LuoTianyi and XOR-Tree

给定一棵 $n$ 个节点的树，根节点为 $1$ ，每个点有一个点权 $a_i$ ，每次操作可以选择一个点任意修改点权，求最少的操作次数，使得每一条根结点到叶子结点的路径上的异或和都为 $0$ 。

LuoTianyi gives you a tree with values in its vertices, and the root of the tree is vertex $ 1 $ . In one operation, you can change the value in one vertex to any non-negative integer. Now you need to find the minimum number of operations you need to perform to make each path from the root to leaf $ ^{\dagger} $ has a [bitwise XOR](https://en.wikipedia.org/wiki/Bitwise_operation#XOR) value of zero. $ ^{\dagger} $ A leaf in a rooted tree is a vertex that has exactly one neighbor and is not a root.

The first line contains a single integer $ n $ ( $ 2 \le n \le 10^5 $ ) — the number of vertices in the tree. The second line contains $ n $ integers $ a_1, a_2, \ldots, a_n $ ( $ 1 \le a_i \le 10^9 $ ), the $ i $ -th number represents the value in the $ i $ -th vertex. Next $ n−1 $ lines describe the edges of the tree. The $ i $ -th line contains two integers $ u_i $ and $ v_i $ ( $ 1 \le u_i,v_i \le n, u_i \neq v_i $ ) — the vertices connected by an edge of the tree. It's guaranteed that the given edges form a tree.

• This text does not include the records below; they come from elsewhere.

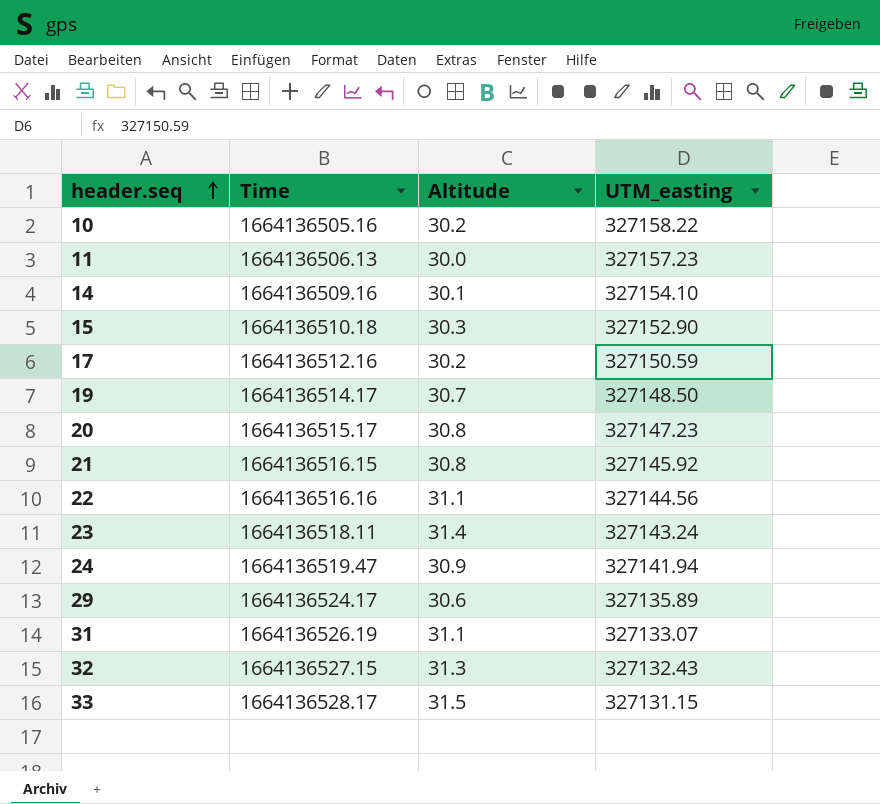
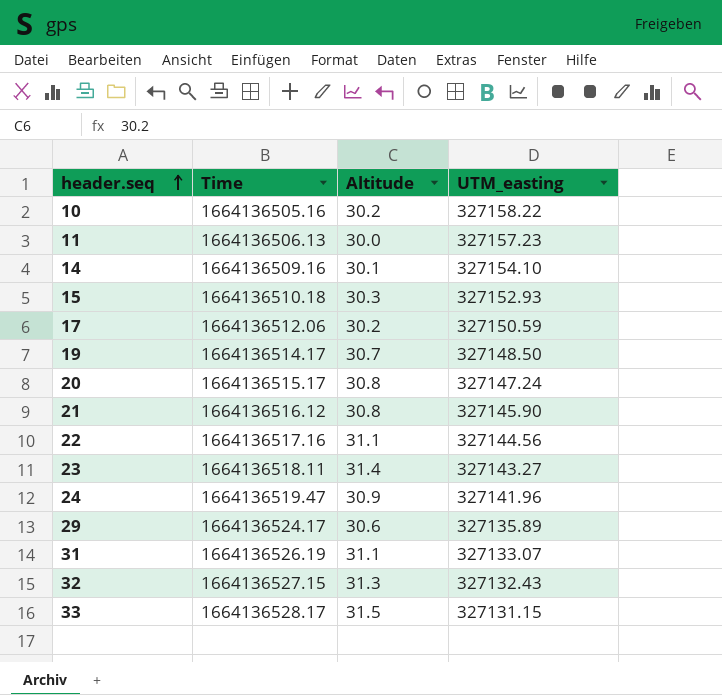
15 | UTM_easting: 327152.90 -> 327152.93
17 | Time: 1664136512.16 -> 1664136512.06
20 | UTM_easting: 327147.23 -> 327147.24
21 | Time: 1664136516.15 -> 1664136516.12
21 | UTM_easting: 327145.92 -> 327145.90
22 | Time: 1664136516.16 -> 1664136517.16
23 | UTM_easting: 327143.24 -> 327143.27
24 | UTM_easting: 327141.94 -> 327141.96

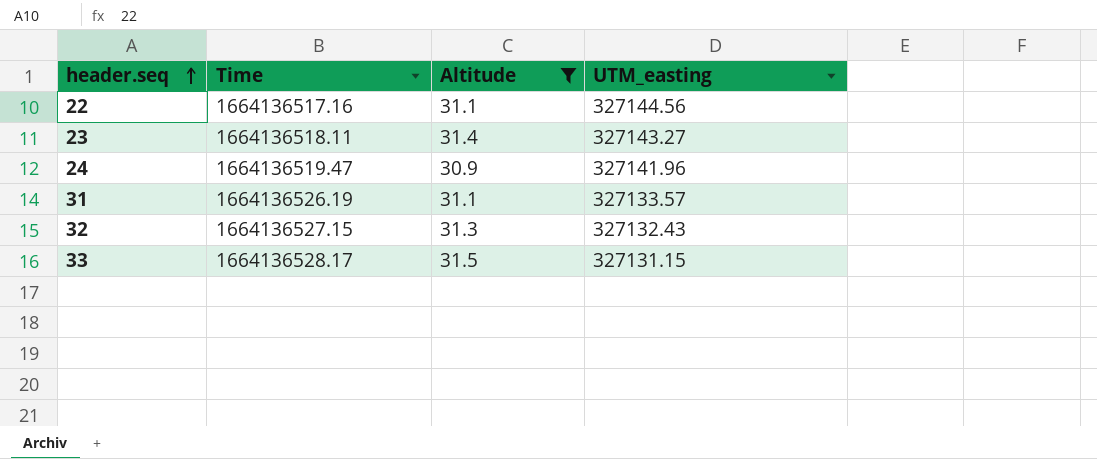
filter: none -> Altitude >= 30.9
31 | UTM_easting: 327133.07 -> 327133.57

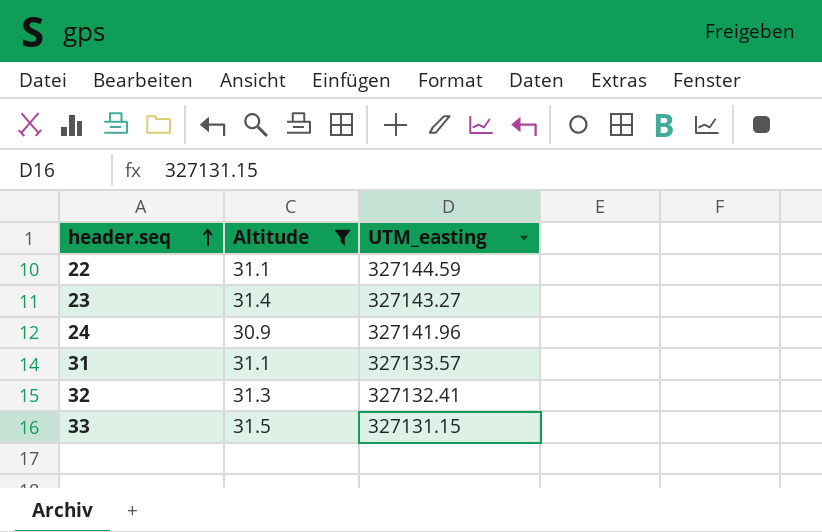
column Time | position: 2 -> none
22 | UTM_easting: 327144.56 -> 327144.59
32 | UTM_easting: 327132.43 -> 327132.41

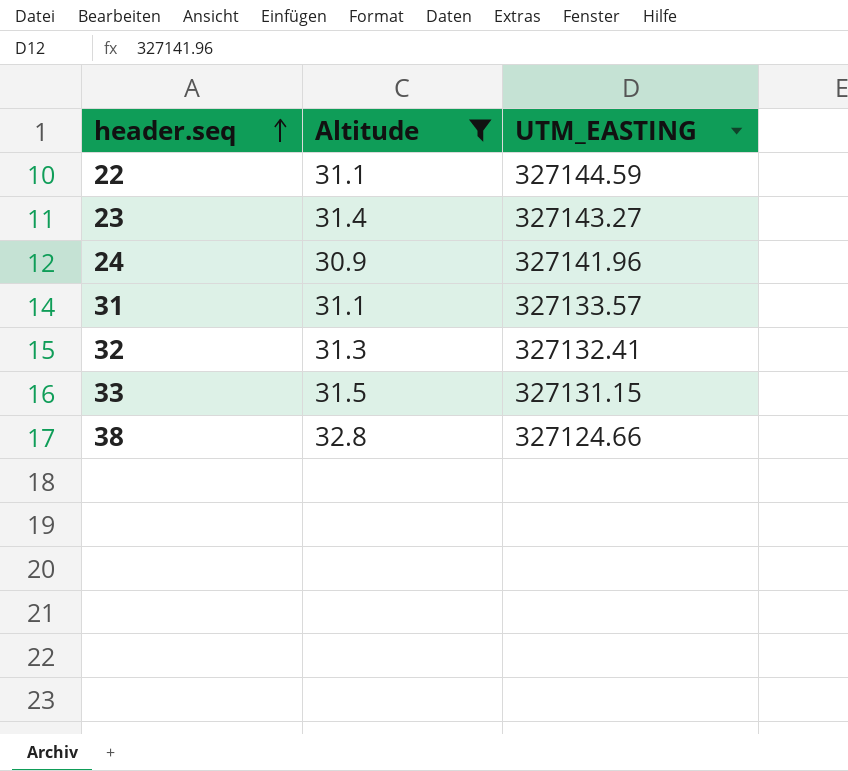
column name: UTM_easting -> UTM_EASTING
row 38: none -> 32.8 | 327124.66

Print a single integer — the minimum number of operations.

6
3 5 7 5 8 4
1 2
1 3
1 4
3 5
4 6

3

8
7 10 7 16 19 9 16 11
1 5
4 2
6 5
5 2
7 2
2 3
3 8

3

4
1 2 1 2
1 2
2 3
4 3

0

9
4 3 6 1 5 5 5 2 7
1 2
2 3
4 1
4 5
4 6
4 7
8 1
8 9

2

The tree in the first example:  If we change the value in the vertex $ 2 $ to $ 3 $ , the value in the vertex $ 5 $ to $ 4 $ , and the value in the vertex $ 6 $ to $ 6 $ , then the tree will be ok. The bitwise XOR from the root to the leaf $ 2 $ will be $ 3 \oplus 3=0 $ . The bitwise XOR from the root to the leaf $ 5 $ will be $ 4 \oplus 7 \oplus 3=0 $ . The bitwise XOR from the root to the leaf $ 6 $ will be $ 6 \oplus 5 \oplus 3=0 $ . The tree in the second example:  If we change the value in the vertex $ 2 $ to $ 4 $ , the value in the vertex $ 3 $ to $ 27 $ , and the value in the vertex $ 6 $ to $ 20 $ , then the tree will be ok. The bitwise XOR from the root to the leaf $ 6 $ will be $ 20 \oplus 19 \oplus 7=0 $ . The bitwise XOR from the root to the leaf $ 8 $ will be $ 11 \oplus 27 \oplus 4 \oplus 19 \oplus 7=0 $ . The bitwise XOR from the root to the leaf $ 4 $ will be $ 16 \oplus 4 \oplus 19 \oplus 7=0 $ . The bitwise XOR from the root to the leaf $ 7 $ will be $ 16 \oplus 4 \oplus 19 \oplus 7=0 $ . In the third example, the only leaf is the vertex $ 4 $ and the bitwise XOR on the path to it is $ 1 \oplus 2 \oplus 1 \oplus 2 = 0 $ , so we don't need to change values. In the fourth example, we can change the value in the vertex $ 1 $ to $ 5 $ , and the value in the vertex $ 4 $ to $ 0 $ . Here $ \oplus $ denotes the bitwise XOR operation.